→ **THE RECORDS**
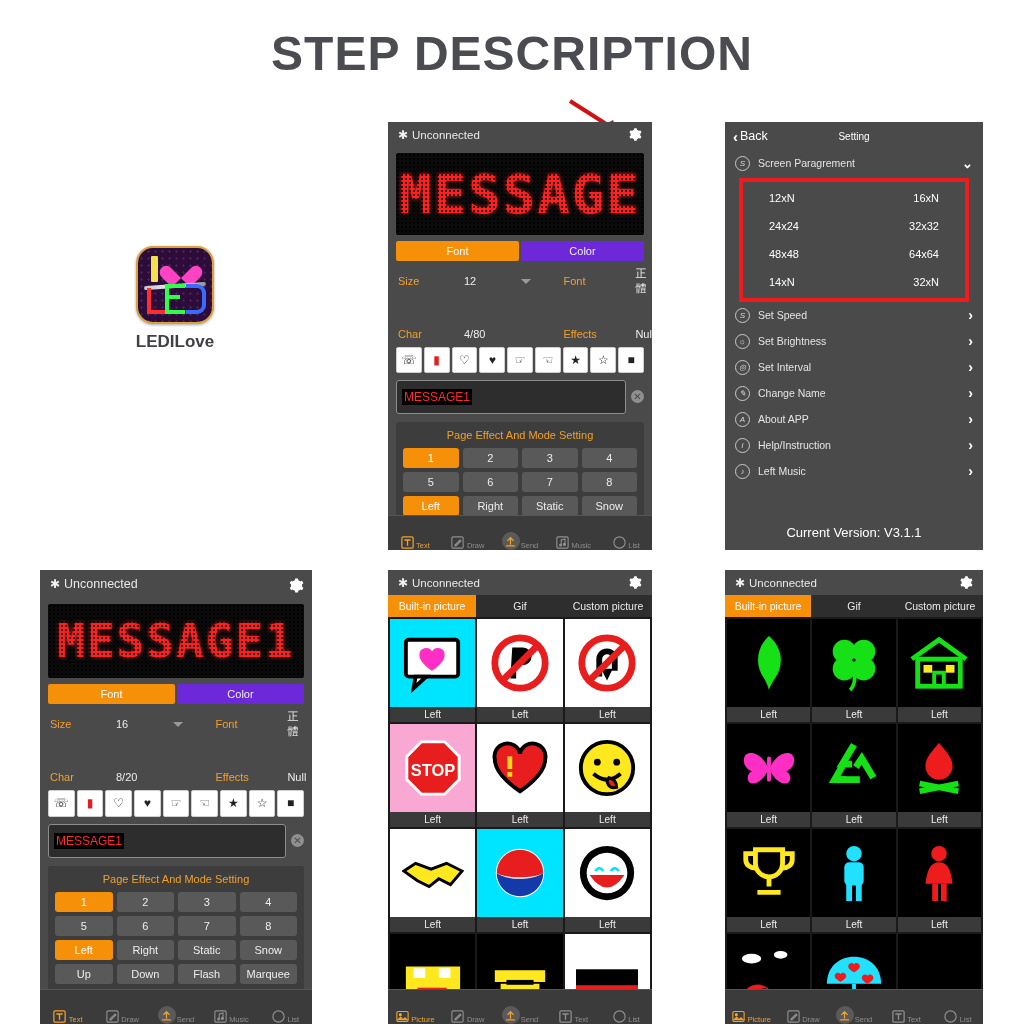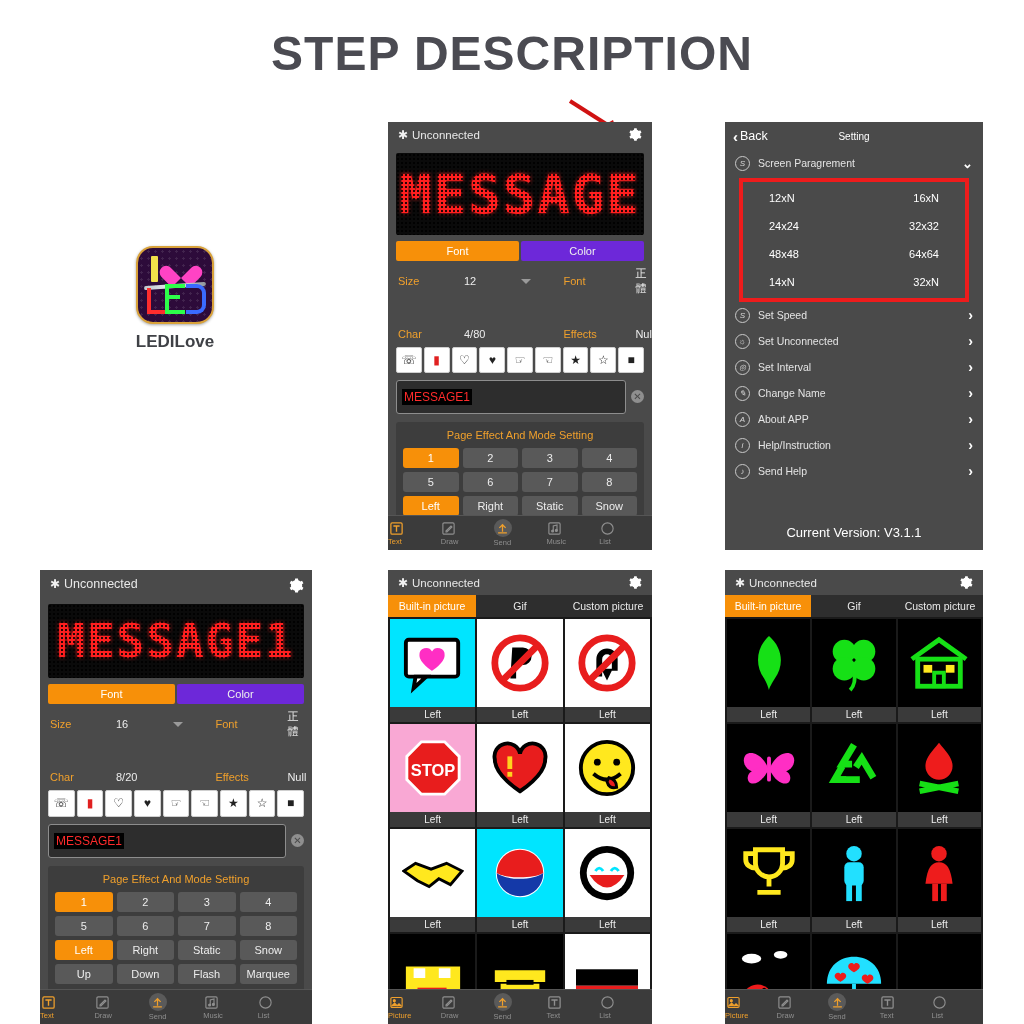--- a/index.html
+++ b/index.html
@@ -108,21 +108,21 @@
   .effect-panel{margin:8px 8px 0 8px;background:#3d3d3d;border-radius:3px;padding:7px 7px 9px 7px;}
   .effect-title{text-align:center;color:#f0a02c;font-size:11px;margin-bottom:7px;}
   .effect-grid{display:grid;grid-template-columns:repeat(4,1fr);gap:4px;}
   .ebtn{background:#595959;border-radius:3px;text-align:center;color:#ededed;font-size:11px;padding:4px 0;}
   .ebtn.on{background:#f79009;color:#fff;}
 
   .tabbar{
     position:absolute;left:0;right:0;bottom:0;height:34px;background:#3b3b3b;
     display:flex;border-top:1px solid #555;
   }
-  .tabitem{flex:1;display:flex;flex-direction:column;align-items:flex-start;justify-content:center;gap:1px;}
+  .tabitem{flex:1;display:flex;flex-direction:row;align-items:flex-end;justify-content:center;gap:1px;}
   .tabitem .tlabel{font-size:7.5px;color:#8f8f8f;}
   .tabitem.active .tlabel{color:#f0a02c;}
   .ticon{width:16px;height:16px;display:flex;align-items:center;justify-content:center;}
   .ticon svg{display:block;}
 
   
   .set-header{height:28px;display:flex;align-items:center;position:relative;color:#fff;}
   .set-back{display:flex;align-items:center;gap:2px;font-size:12.5px;padding-left:8px;}
   .chev-left{font-size:15px;font-weight:bold;line-height:1;}
   .set-title{position:absolute;left:0;right:0;text-align:center;font-size:10px;}
@@ -332,21 +332,21 @@
   </div>
 
   <div id="setrows">
       <div class="set-row">
         <span class="cir-icon">S</span>
         <span class="rowlabel">Set Speed</span>
         <span class="chev-right">›</span>
       </div>
       <div class="set-row">
         <span class="cir-icon">☼</span>
-        <span class="rowlabel">Set Unconnected</span>
+        <span class="rowlabel">Set Brightness</span>
         <span class="chev-right">›</span>
       </div>
       <div class="set-row">
         <span class="cir-icon">◎</span>
         <span class="rowlabel">Set Interval</span>
         <span class="chev-right">›</span>
       </div>
       <div class="set-row">
         <span class="cir-icon">✎</span>
         <span class="rowlabel">Change Name</span>
@@ -357,21 +357,21 @@
         <span class="rowlabel">About APP</span>
         <span class="chev-right">›</span>
       </div>
       <div class="set-row">
         <span class="cir-icon">i</span>
         <span class="rowlabel">Help/Instruction</span>
         <span class="chev-right">›</span>
       </div>
       <div class="set-row">
         <span class="cir-icon">♪</span>
-        <span class="rowlabel">Send Help</span>
+        <span class="rowlabel">Left Music</span>
         <span class="chev-right">›</span>
       </div>
     </div>
 
   <div class="version">Current Version: V3.1.1</div>
 </div>
 
 <div class="phone" id="p3" style="left:40px;top:570px;width:272px;height:454px;">
   <div class="statusbar" style="height:28px;font-size:12.5px;">
     <div class="left">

→ **TASK DIRECTIONS**
Repeat the material above word for word; no images go in the copy.

→ **RESULT**
--- a/index.html
+++ b/index.html
@@ -108,21 +108,21 @@
   .effect-panel{margin:8px 8px 0 8px;background:#3d3d3d;border-radius:3px;padding:7px 7px 9px 7px;}
   .effect-title{text-align:center;color:#f0a02c;font-size:11px;margin-bottom:7px;}
   .effect-grid{display:grid;grid-template-columns:repeat(4,1fr);gap:4px;}
   .ebtn{background:#595959;border-radius:3px;text-align:center;color:#ededed;font-size:11px;padding:4px 0;}
   .ebtn.on{background:#f79009;color:#fff;}
 
   .tabbar{
     position:absolute;left:0;right:0;bottom:0;height:34px;background:#3b3b3b;
     display:flex;border-top:1px solid #555;
   }
-  .tabitem{flex:1;display:flex;flex-direction:column;align-items:flex-start;justify-content:center;gap:1px;}
+  .tabitem{flex:1;display:flex;flex-direction:row;align-items:flex-end;justify-content:center;gap:1px;}
   .tabitem .tlabel{font-size:7.5px;color:#8f8f8f;}
   .tabitem.active .tlabel{color:#f0a02c;}
   .ticon{width:16px;height:16px;display:flex;align-items:center;justify-content:center;}
   .ticon svg{display:block;}
 
   
   .set-header{height:28px;display:flex;align-items:center;position:relative;color:#fff;}
   .set-back{display:flex;align-items:center;gap:2px;font-size:12.5px;padding-left:8px;}
   .chev-left{font-size:15px;font-weight:bold;line-height:1;}
   .set-title{position:absolute;left:0;right:0;text-align:center;font-size:10px;}
@@ -332,21 +332,21 @@
   </div>
 
   <div id="setrows">
       <div class="set-row">
         <span class="cir-icon">S</span>
         <span class="rowlabel">Set Speed</span>
         <span class="chev-right">›</span>
       </div>
       <div class="set-row">
         <span class="cir-icon">☼</span>
-        <span class="rowlabel">Set Unconnected</span>
+        <span class="rowlabel">Set Brightness</span>
         <span class="chev-right">›</span>
       </div>
       <div class="set-row">
         <span class="cir-icon">◎</span>
         <span class="rowlabel">Set Interval</span>
         <span class="chev-right">›</span>
       </div>
       <div class="set-row">
         <span class="cir-icon">✎</span>
         <span class="rowlabel">Change Name</span>
@@ -357,21 +357,21 @@
         <span class="rowlabel">About APP</span>
         <span class="chev-right">›</span>
       </div>
       <div class="set-row">
         <span class="cir-icon">i</span>
         <span class="rowlabel">Help/Instruction</span>
         <span class="chev-right">›</span>
       </div>
       <div class="set-row">
         <span class="cir-icon">♪</span>
-        <span class="rowlabel">Send Help</span>
+        <span class="rowlabel">Left Music</span>
         <span class="chev-right">›</span>
       </div>
     </div>
 
   <div class="version">Current Version: V3.1.1</div>
 </div>
 
 <div class="phone" id="p3" style="left:40px;top:570px;width:272px;height:454px;">
   <div class="statusbar" style="height:28px;font-size:12.5px;">
     <div class="left">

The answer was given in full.